Start the app from the repository root:

python annotation_tool/main.py

You will land on the Welcome screen.

2. Create or Open a Dataset

  • Choose Create New Dataset to start with a blank OSL JSON project.
  • Choose Load Dataset to open an existing .json file.
  • Reopen known files from the recent-datasets list when available.

Keep JSON and media paths together

OSL input paths are usually relative to the dataset JSON file. If you move a JSON file without moving the referenced media folders, playback may fail until the paths are fixed or the dataset is saved again in the expected location.

3. Add Samples

In the Dataset Explorer:

  1. Click Add Data.
  2. Select one or more files, or select folders that contain supported files.
  3. Review the sample rows that appear in the tree.

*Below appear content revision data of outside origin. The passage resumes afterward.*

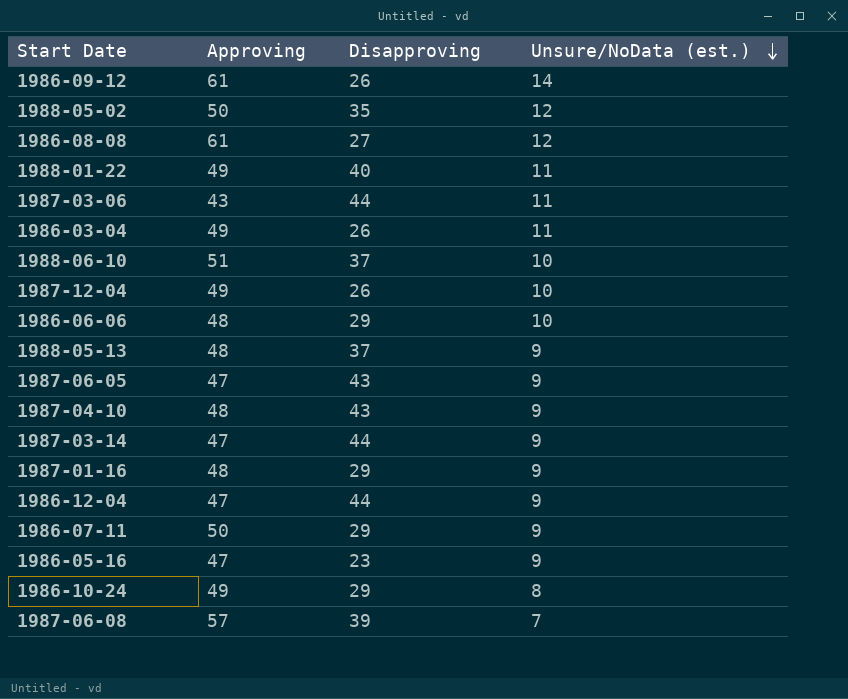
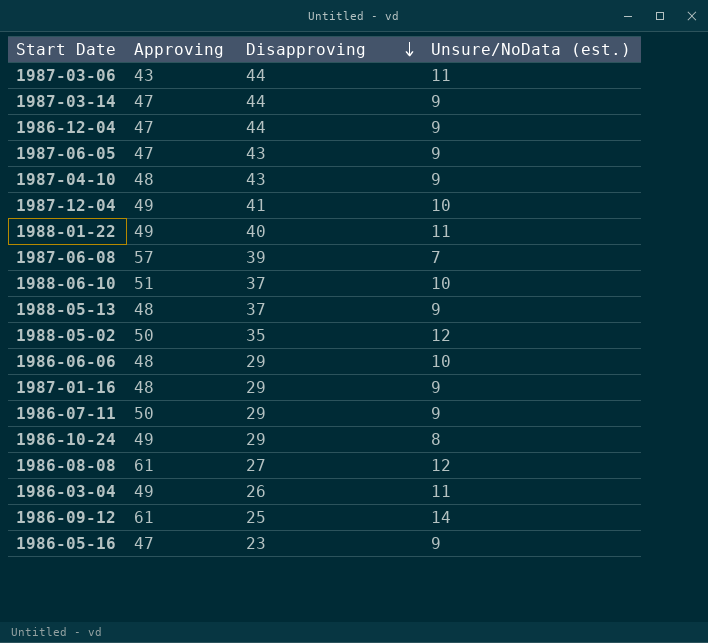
row order: Unsure/NoData (est.) descending -> Disapproving descending
1987-12-04 | Disapproving: 26 -> 41
1986-09-12 | Disapproving: 26 -> 25

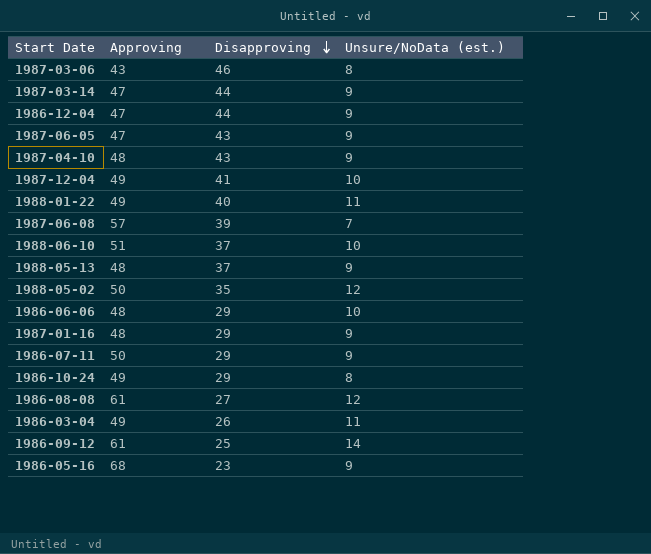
1987-03-06 | Disapproving: 44 -> 46
1987-03-06 | Unsure/NoData (est.): 11 -> 8
1986-05-16 | Approving: 47 -> 68

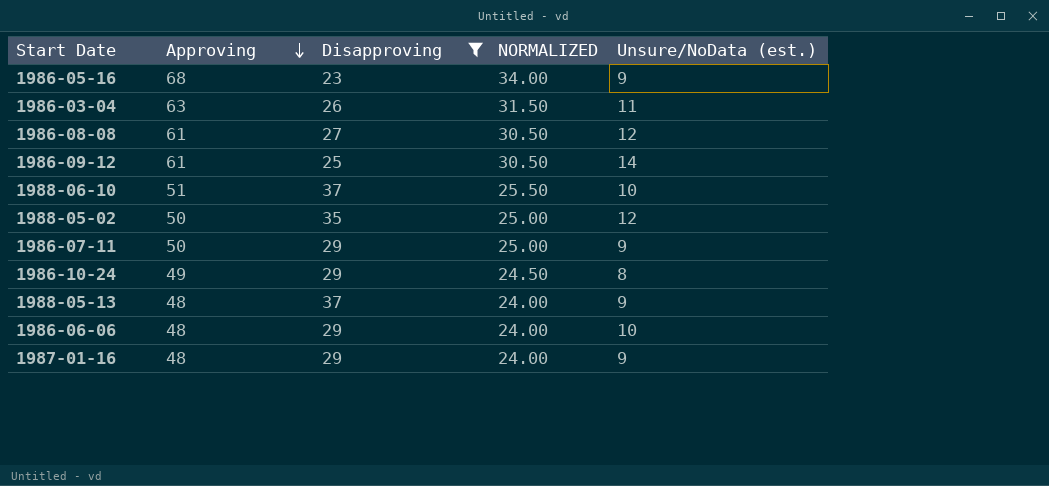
filter: none -> Disapproving <= 37
row order: Disapproving descending -> Approving descending
column NORMALIZED | formula: none -> [Approving] * 0.5
1986-03-04 | Approving: 49 -> 63

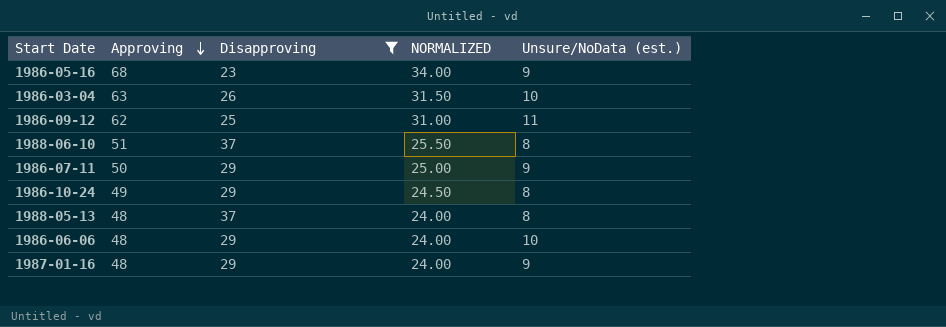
row 1986-08-08: 61 | 27 | 30.50 | 12 -> none
row 1988-05-02: 50 | 35 | 25.00 | 12 -> none
1986-03-04 | Unsure/NoData (est.): 11 -> 10
1986-09-12 | Approving: 61 -> 62
1986-09-12 | NORMALIZED: 30.50 -> 31.00
1986-09-12 | Unsure/NoData (est.): 14 -> 11
1988-06-10 | Unsure/NoData (est.): 10 -> 8
1988-05-13 | Unsure/NoData (est.): 9 -> 8

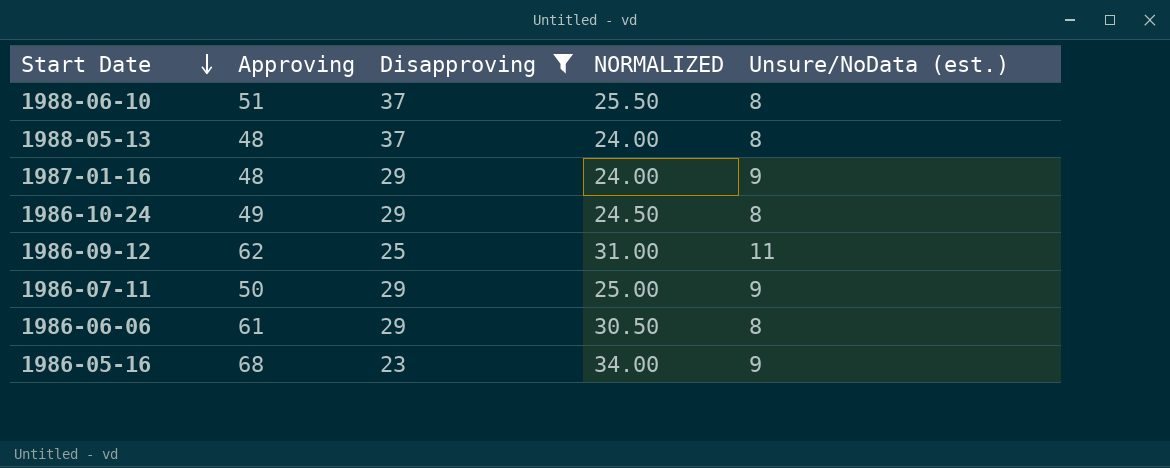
row order: Approving descending -> Start Date descending
row 1986-03-04: 63 | 26 | 31.50 | 10 -> none
1986-06-06 | Approving: 48 -> 61
1986-06-06 | NORMALIZED: 24.00 -> 30.50
1986-06-06 | Unsure/NoData (est.): 10 -> 8

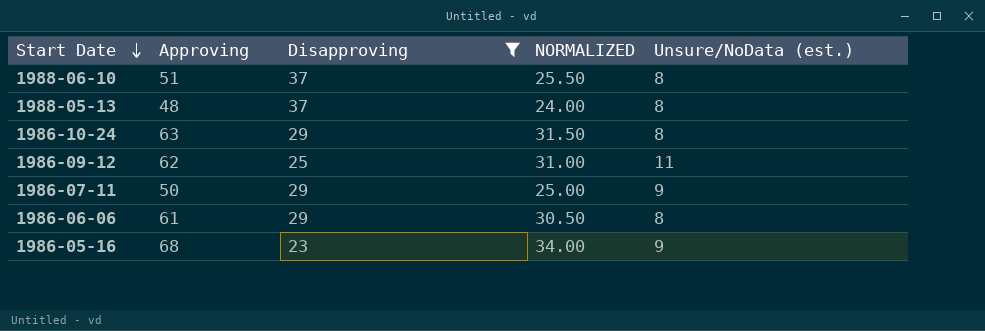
row 1987-01-16: 48 | 29 | 24.00 | 9 -> none
1986-10-24 | Approving: 49 -> 63
1986-10-24 | NORMALIZED: 24.50 -> 31.50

Selected files become separate samples. Selected folders are treated as multi-input samples for multi-view workflows. The app stores each input under data[].inputs[] and infers the input type from the file extension when needed.

4. Annotate

Select a sample in the Dataset Explorer, then use the right-side annotation tabs:

Tab Use it for JSON field
CLS Clip-level classification labels labels
LOC Timestamped events events
DESC Clip-level text captions captions
DENSE Timestamped dense captions dense_captions
Q/A Per-sample question groups and answers answers

See Annotating for the per-mode workflow.

5. Save

  • Save Dataset (Ctrl+S) writes to the current JSON path.
  • Save Dataset As (Ctrl+Shift+S) writes to a new JSON path.

On save, the app normalizes sample IDs, removes empty optional task blocks, and rewrites data[].inputs[].path relative to the saved JSON location when possible. See Saving and Loading for the full save behavior.

When you close with unsaved changes, choose Save, Save As, Close Without Saving, or Cancel.